# Recent RB Pix



## RhomZilla (Feb 12, 2003)

These are my recent RB pix. They all vary in different colors, but shoal very nicely!!

The gold:









The silver:









The black:









And the combo (silver, gold and black):


----------



## Judazzz (Jan 13, 2003)

Very nice, RhomZilla








They look really cool and menacing


----------



## RhomZilla (Feb 12, 2003)

Tenx, judazzz.. but I wonder if anyone else has these different color variations.


----------



## Winkyee (Feb 17, 2003)

Very nice.


----------



## Judazzz (Jan 13, 2003)

RhomZilla said:


> but I wonder if anyone else has these different color variations.


I've noticed that most rbp-owners at pfury still have juvenile or sub-adult fish (usually [way] smaller than 6-7"), which are usually still vividly colored, or plain silver with black dots...
I think in a year or two we can compare pics of our mature reds, and see what colour differences exist!

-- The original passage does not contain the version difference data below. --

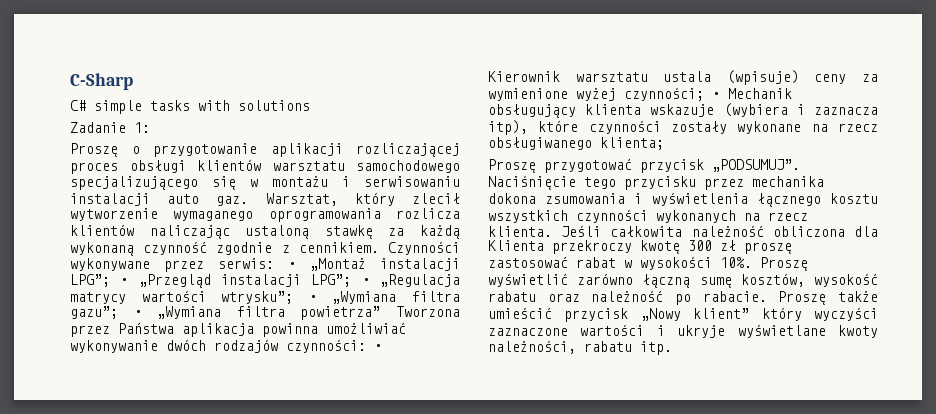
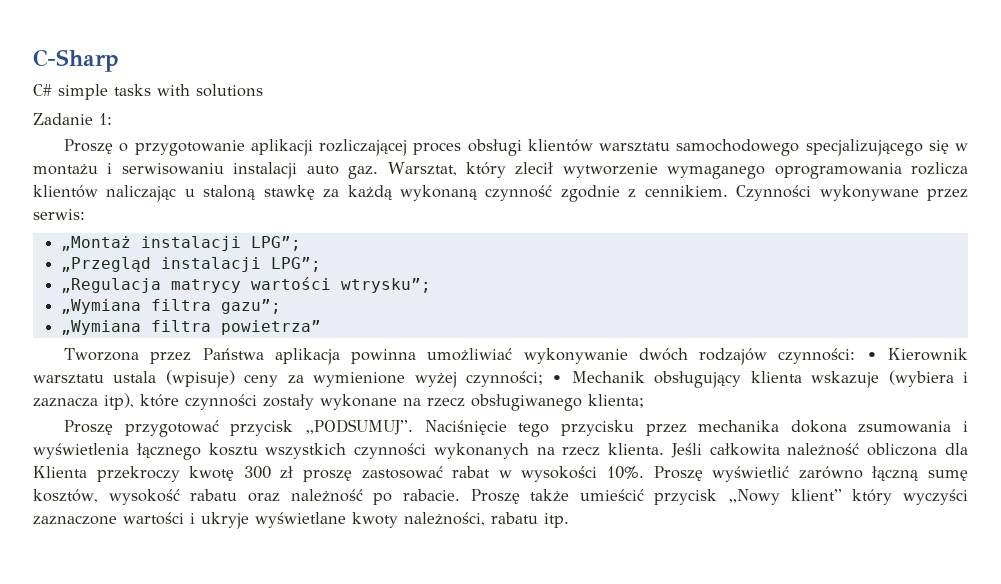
[245,225,310,239] ustaloną -> [184,185,257,200] u staloną
[288,262,296,269] • -> (85, 214) //
[120,278,129,285] • -> (302, 243) //
[361,278,370,285] • -> (322, 264) //
[308,295,317,302] • -> (432, 285) //
[133,310,142,317] • -> (282, 306) //
(381, 313) none -> (322, 327) //

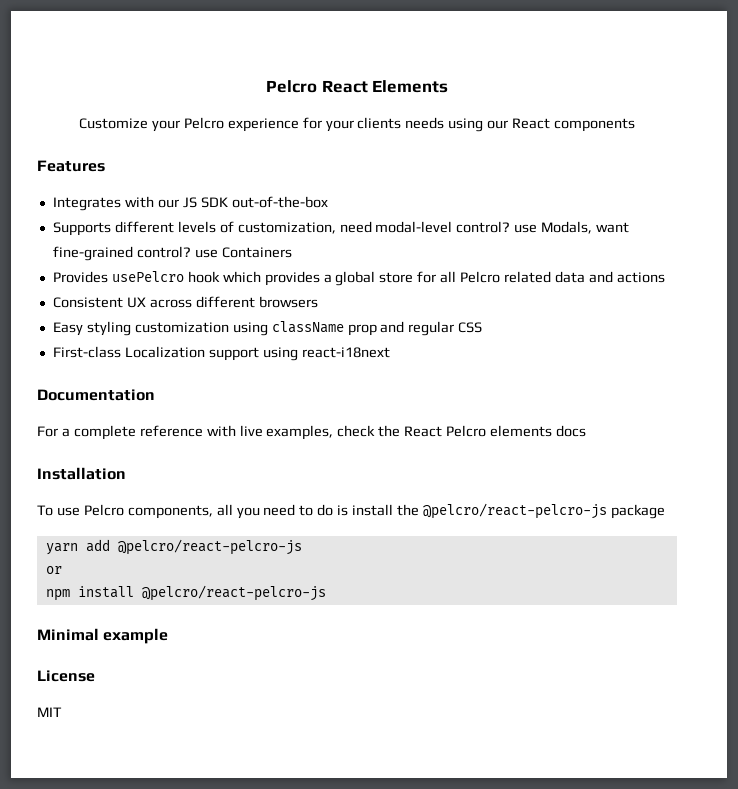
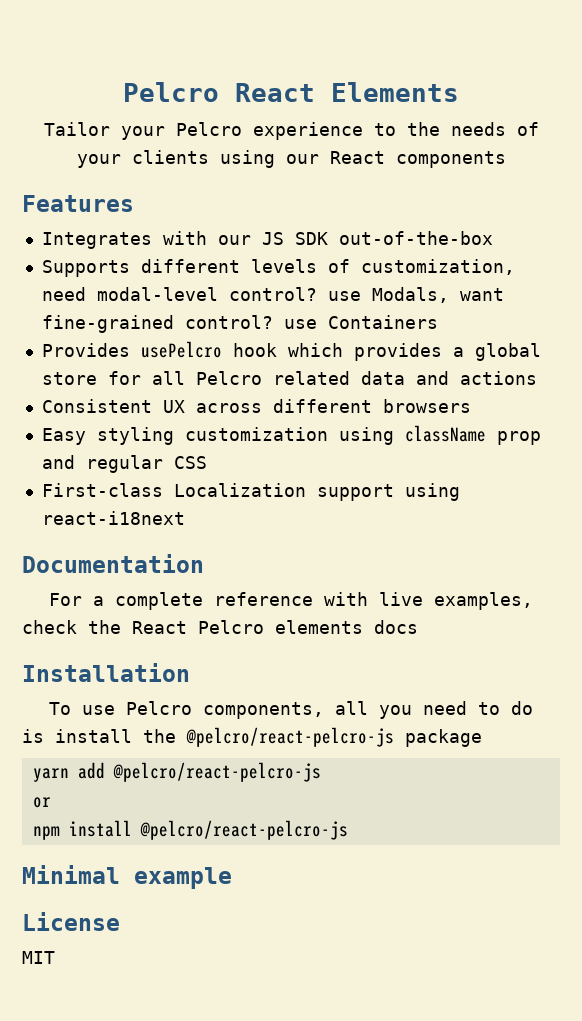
[78,118,148,129] Customize -> [43,122,110,136] Tailor
[302,117,322,129] for -> [373,122,539,136] to the needs of
[405,117,445,129] needs -> (209, 157) none

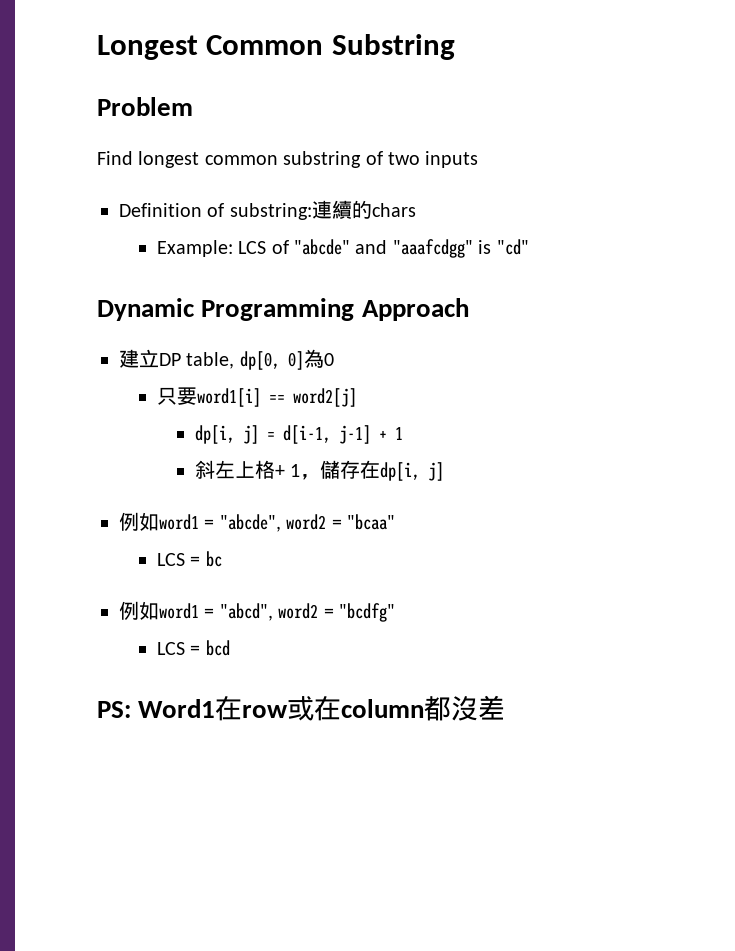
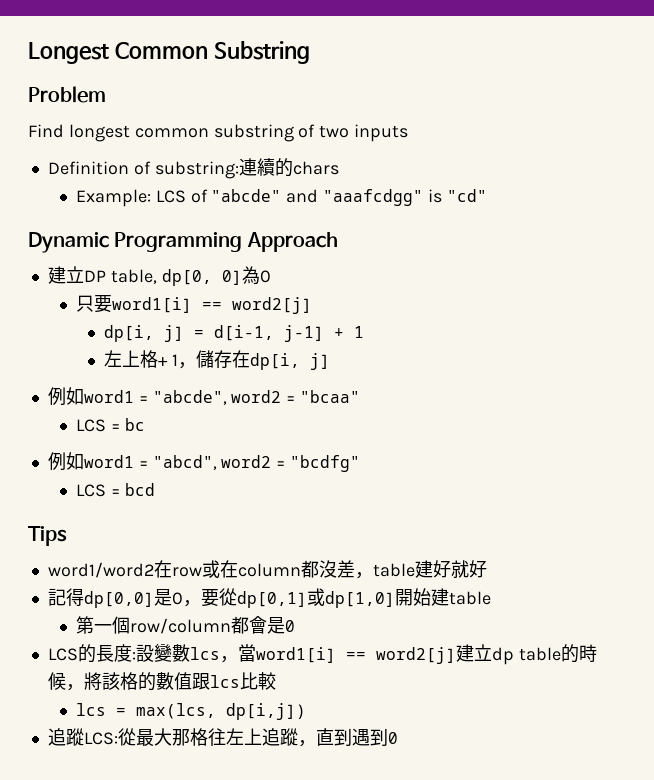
[194,460,215,479] 斜 -> (365, 332) none
[97,699,216,718] PS: Word1 -> [28,526,67,546] [47,562,154,578] Tips // word1/word2
(506, 707) none -> [354,560,487,579] [47,588,491,608] [75,616,295,634] [47,643,597,665] [47,672,276,691] [75,703,306,720] [47,728,398,747] ，table建好就好 // 記得dp[0,0]是0，要從dp[0,1]或dp[1,0]開始建table // 第一個row/column都會是0 // LCS的長度:設變數lcs，當word1[i] == word2[j]建立dp table的時候，將該格的數值跟lcs比較 // lcs = max(lcs, dp[i,j]) // 追蹤LCS:從最大那格往左上追蹤，直到遇到0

btw: why not start a new thread, asking people to ask pics of their adult reds (like 7"+, for example), so you can compare coloration etc...


----------



## RhomZilla (Feb 12, 2003)

Good Idea, Judazzz!!! Thanks for the word!!


----------



## thePACK (Jan 3, 2003)

very nice..what type of camera do you have al?..really nice pic..they are very clear


----------



## RhomZilla (Feb 12, 2003)

Its a cheap kind.. uhm, damn I forgot. BUt if you ever want to take pix of yours, just let me know man!! Then Ill get to see your Caribas as well!!


----------



## phensway (Apr 7, 2003)

very very nice!!! they are really big too!!!!


----------



## SERRAPYGO (Feb 4, 2003)

Those are some big ol' blokes. Reds are still one of my favorite. Nice indeed.


----------



## Piranha King (Nov 28, 2002)

nice, big reds.
wes


----------



## RhomZilla (Feb 12, 2003)

Thanks Wes!!







But nothing compared to yours!!


----------



## deeboi (Mar 7, 2003)

Nice Pics! I got 3 Reds that look just like your blacks but they're a little smaller, around 5-6".


----------



## NIKE (Jan 27, 2003)

wow wicked pics







i have a couple that are preety close looking to yours


----------



## WebHostExpert (Jan 16, 2003)

sweet coloration man, very nice pics









MAD


----------



## RhomZilla (Feb 12, 2003)

Thanks for the kind words you guys. I feel like a tear drop is forming in the corner of my eyes. LOL


----------



## Genin (Feb 4, 2003)

Awesome looking natts. My largest is starting to turn a dark color similar to your black ones. I will take some recent pics after Easter and post em. I guess I should update my signature on their present size as well.

Joe


----------



## Raptor (Jan 3, 2003)

Very nice. I had three reds that were 8-10" and they were all like your silver ones. But kool gold dust piranha's ya have there.


----------



## HOLLYWOOD (Feb 6, 2003)

RZ,

Sweet pics!!!


----------



## phensway (Apr 7, 2003)

i like the variety


----------